Multilayered excursions into ethnic tinged improvisation

Since quitting Amon Düül II in 1969, Christian Burchard has made a career out of collaborating with ethnic musicians, incorporating them into his free-flowing improvisational blend of world music, jazz, krautrock and other indefinable genres.  Over the last three decades, Burchard has brought in traditional musicians from Morocco, India, Pakistan, Afghanistan, Iran, Egypt, the Middle East, Nigeria, Turkey and many other places for impromptu collaborations.  And then, a year or so ago, he ventured, via email, into wholly unknown territory—Harlem to be precise—and made contact with a reclusive tribe called The No-Neck Blues Band.


Both Burchard’s Embryo and NNCK share a genre-crossing commitment to improvisation.  They are equally fond of multilayered ethnic percussion and the sorts of stringed and blown instruments you won’t find in most suburban guitar stores.  They are both very serious outfits.  NNCK, in particular, pursues its art with almost monastical rigor, bounded by strange rules and a vow of anonymity, if not silence.  After trading CDs and messages, the two ensembles decided to work together, NNCK bringing its seven-person caravan to Germany, arriving at the venue and learning that the band would play first alone, then merge with Embryo for an all-improvised session.


The result is Embryonnck—seven tracks and 44 minutes of concentrated musical collaboration, a fierce and uncompromising mesh of artistic visions that will surely be among the year’s best experimental releases.  NNCK fans will find it lighter in texture than last year’s Qvaris with fewer electrified instruments and more white space.  There are no tracks as rock-oriented and beat-centric as “Live Your Myth In Grease” or “Boreal Gluts” here, though the opening and closing cuts borrow its shuffling, Middle Eastern rhythm. 


These two cuts—“Wieder Das Erste Mal” (Again the First Time) and “Das Erste Mal” (The First Time)—bookend the album, yet they are in some sense its core.  Alternate versions of the same musical idea, they are the disc’s longest compositions, building eerie textures of malleted and shaken percussion, ethnic flutes and keening, altered voices around a circling, insistent beat.  The repetitive rhythm is critical to this piece, its steady reiteration providing a foundation for a dizzying array of ideas.  There are always ten things going on at once, notes pinging off each other, polyrhythms intersecting, independent patterns colliding off each other to create harmonies and melodies, whistling and buzzing and ringing.  The whole composition feels like a circus train rolling by, its elements varied, colorful and many-textured but united in a single raucous experience.

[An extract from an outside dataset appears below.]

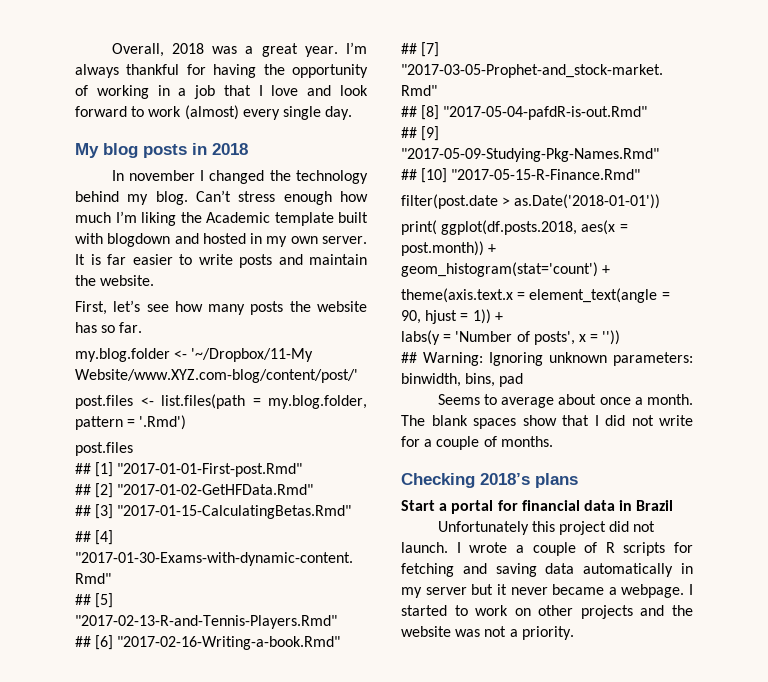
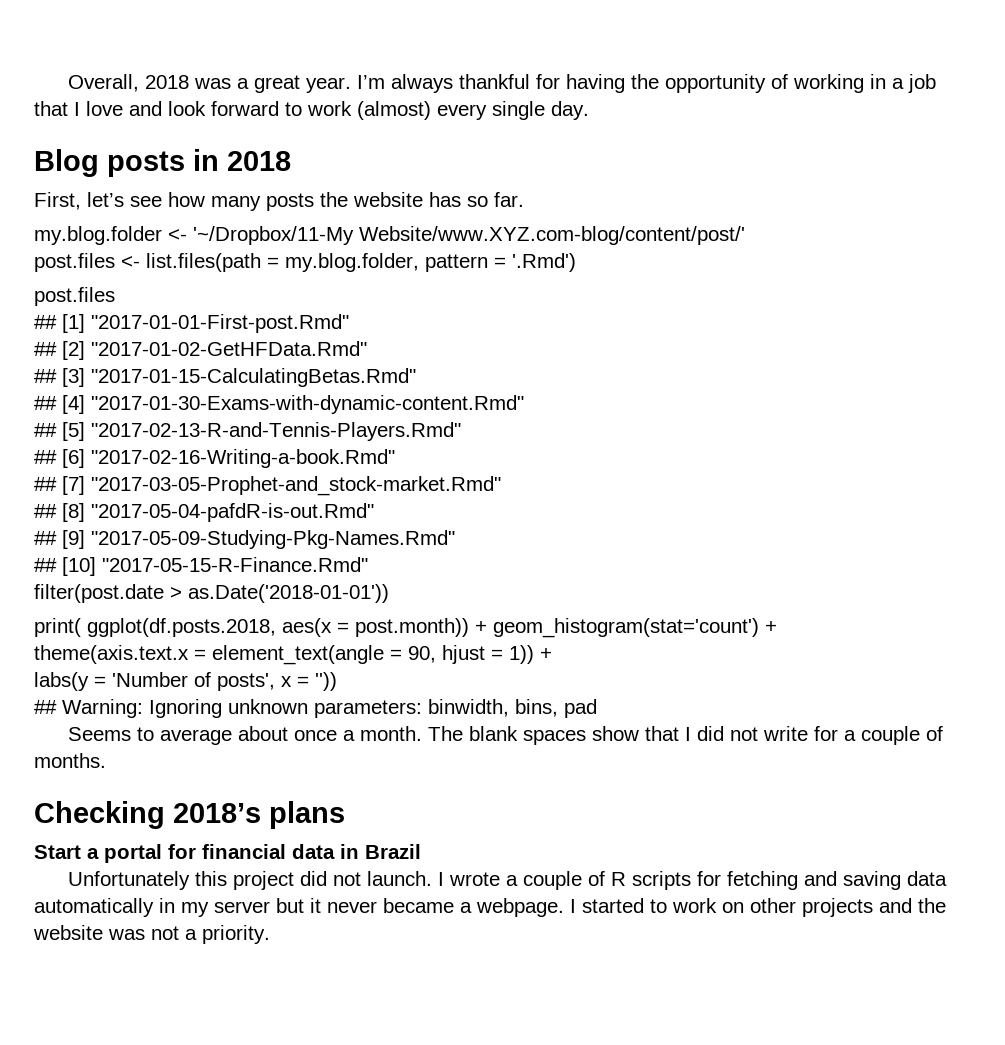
- My blog posts in 2018
+ Blog posts in 2018
- In november I changed the technology behind my blog. Can’t stress enough how much I’m liking the Academic template built with blogdown and hosted in my own server. It is far easier to write posts and maintain the website.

“Five Grams of the Widow” is a more tranquil experience, more traditionally rooted in jazz with its bursts of sax rhythms and vibraphone shimmer.  This is the single “live” take on the album, recorded separately in Berlin, and it has a looser, more muted feel than the rest of the CD.  “After Marja’s Cats”, though, flashes a bit of the same late-night glamour, with flute and saxophone flutteringly chillingly through a muted metallic clangor.  More overtly experimental, “Frank Cologne” pits rhythmic panting against a choir of tonal percussion, the vocalist building syncopated breath cadences of varying urgency.  “Die Farbe Aus Dem All” (“The colors from the universe” according to Babelfish) hews the closest to NNCK’s Qvaris, its electric bass pulsing under an ominous clatter and ghostly howls, more frightening and more rock oriented than anything else on the album.


The disc ends with “Das Erste Mal”, a cut that takes up nearly a third of the album’s total duration.  It starts with struck, metallic percussion, pipes of different length perhaps, or cymbals.  Out of this abstract frame, feverish sounds emerge and disappear, a trembling flute note, a haze of bowed notes, the reverberating sounds of something like a koto.  The sounds are oddly-shaped, distinct from one another, introduced seemingly at random.  Yet almost immediately they are sucked into the fabric of the piece, in a listening and responding process that you very nearly hear in progress.  The piece gains density as it moves along, accelerating as it draws in keening female vocals, a nattering, muttering male’s sounds, slashes of violin and staccato bursts of horns.  The CD cover lists 13 musicians (including, sssshhhh!, the full names of all the No-Neck people), and it’s easy to imagine every one of them at work in this piece, adding to and communicating about and playing an unimaginably complex group tapestry of sound.